Ed Kidston, chief executive officer of Artesian of Pioneer, said he will probably not move forward with his proposal to draw water from the Michindoh aquifer and sell it to Toledo suburbs.
Toledo and its suburban communities had been in negotiations over the sale of water treated by Toledo and piped to the suburbs.
He said some of those suburban officials didn’t think Toledo was “playing fair” in its negotiations, and Kidston’s proposal offered a viable option to compete with the city.
His proposal created a firestorm of opposition, particularly from people in Williams County, who feared his company would pump so much water from the threestate aquifer that public and private wells would run dry.
But now, Fulton County and some of the suburban communities, are signing 40-year contracts with the city of Toledo for water service.
“Obviously, we’re not going to go forward with a project with no customers,” he said.
To those who vehemently opposed his project, Kidston said they should have waited “to see how it played out.”
“We were excited to be involved, and we provide a good alternative,” Kidston said.
“But the thing with these big deals that people don’t realize is if you get three out of 10, that’s a good average.

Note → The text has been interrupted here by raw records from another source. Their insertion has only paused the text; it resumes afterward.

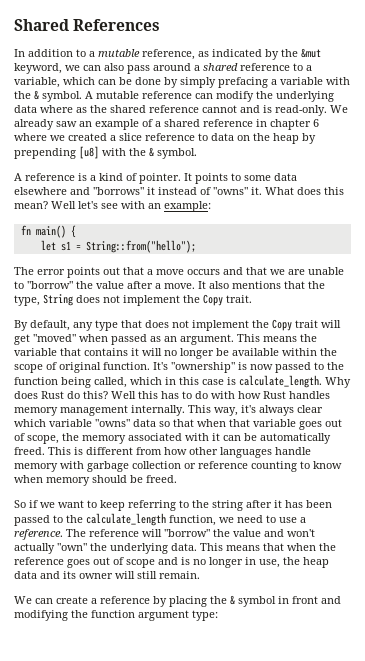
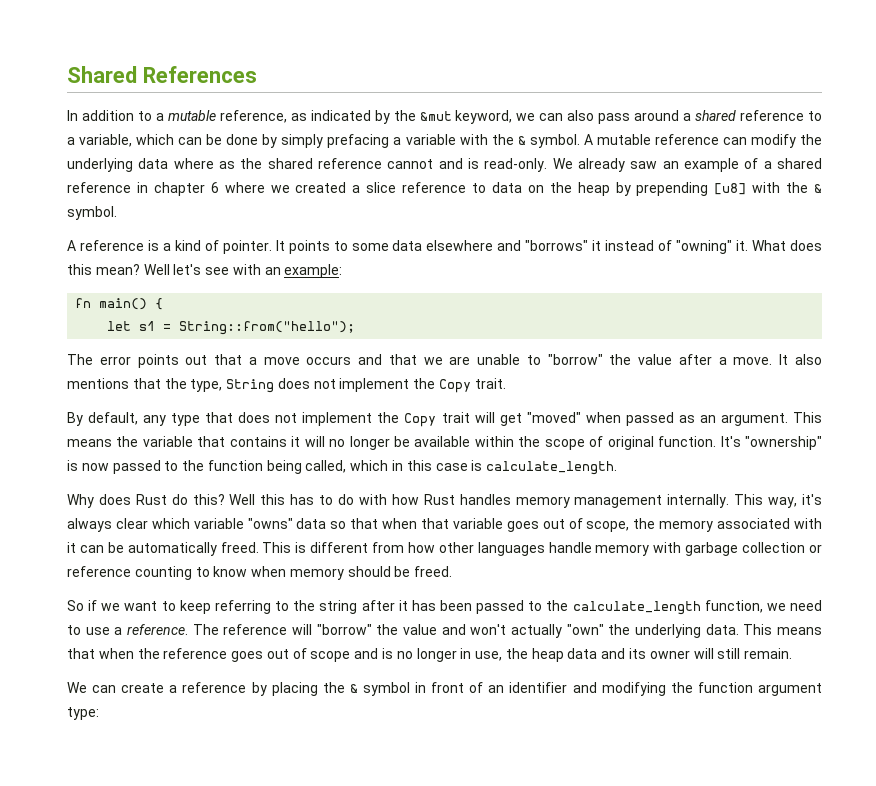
- It points to some data elsewhere and "borrows" it instead of "owns" it.
+ It points to some data elsewhere and "borrows" it instead of "owning" it.
- It's "ownership" is now passed to the function being called, which in this case is calculate_length. Why does Rust do this?
+ It's "ownership" is now passed to the function being called, which in this case is calculate_length.
+ Why does Rust do this?
- We can create a reference by placing the & symbol in front and modifying the function argument type:
+ We can create a reference by placing the & symbol in front of an identifier and modifying the function argument type:

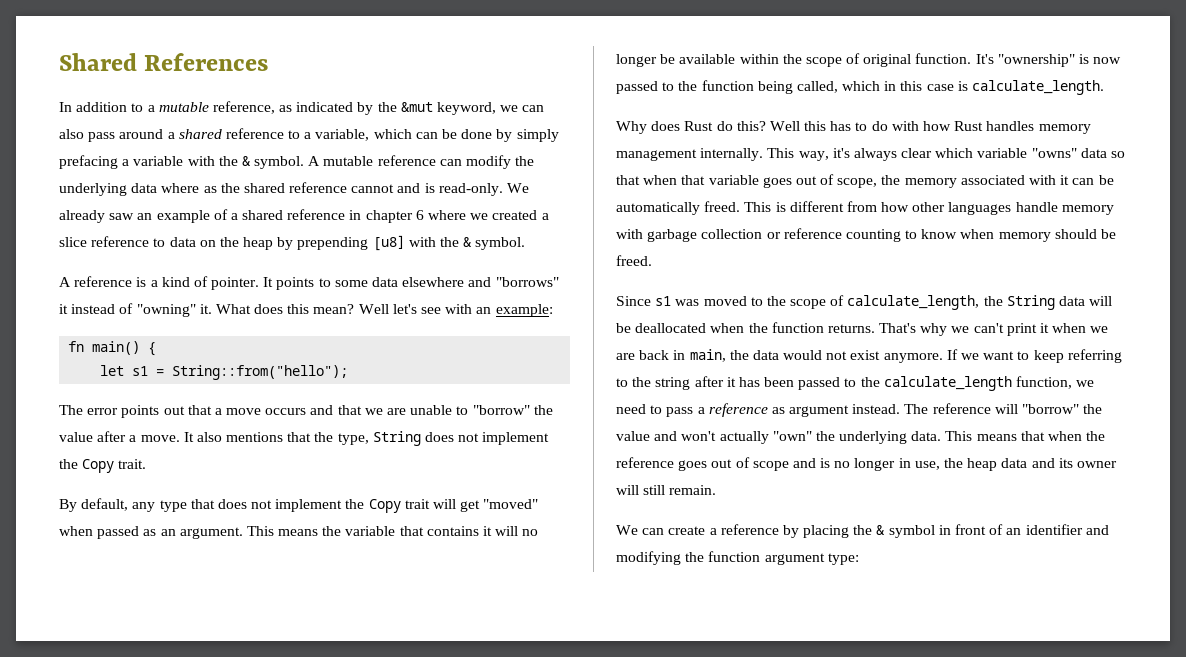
- So if we want to keep referring to the string after it has been passed to the calculate_length function, we need to use a reference.
+ Since s1 was moved to the scope of calculate_length, the String data will be deallocated when the function returns. That's why we can't print it when we are back in main, the data would not exist anymore. If we want to keep referring to the string after it has been passed to the calculate_length function, we need to pass a reference as argument instead.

You’re batting .300.
“I’ve never been one to let the fear of striking out keep me out of the game.”
Kidston agreed he spent a significant amount of money on the project, “but that’s just the way our business works. You invest a lot of time up front.
“I’m not crying in my soup. You invest in a project; some materialize, and some don’t. It’s nothing unusual.”
He said he has already moved on to other projects.
As part of his project, three observation wells were drilled near Fayette.
He said they will either be permanently sealed or be capped for potential use by the landowner.
Using another baseball analogy, the possibility of his Michindoh aquifer moving forward “isn’t over till it’s over.”
While unlikely, the deal between Toledo and the suburbs could fall apart, and his project would again be an option.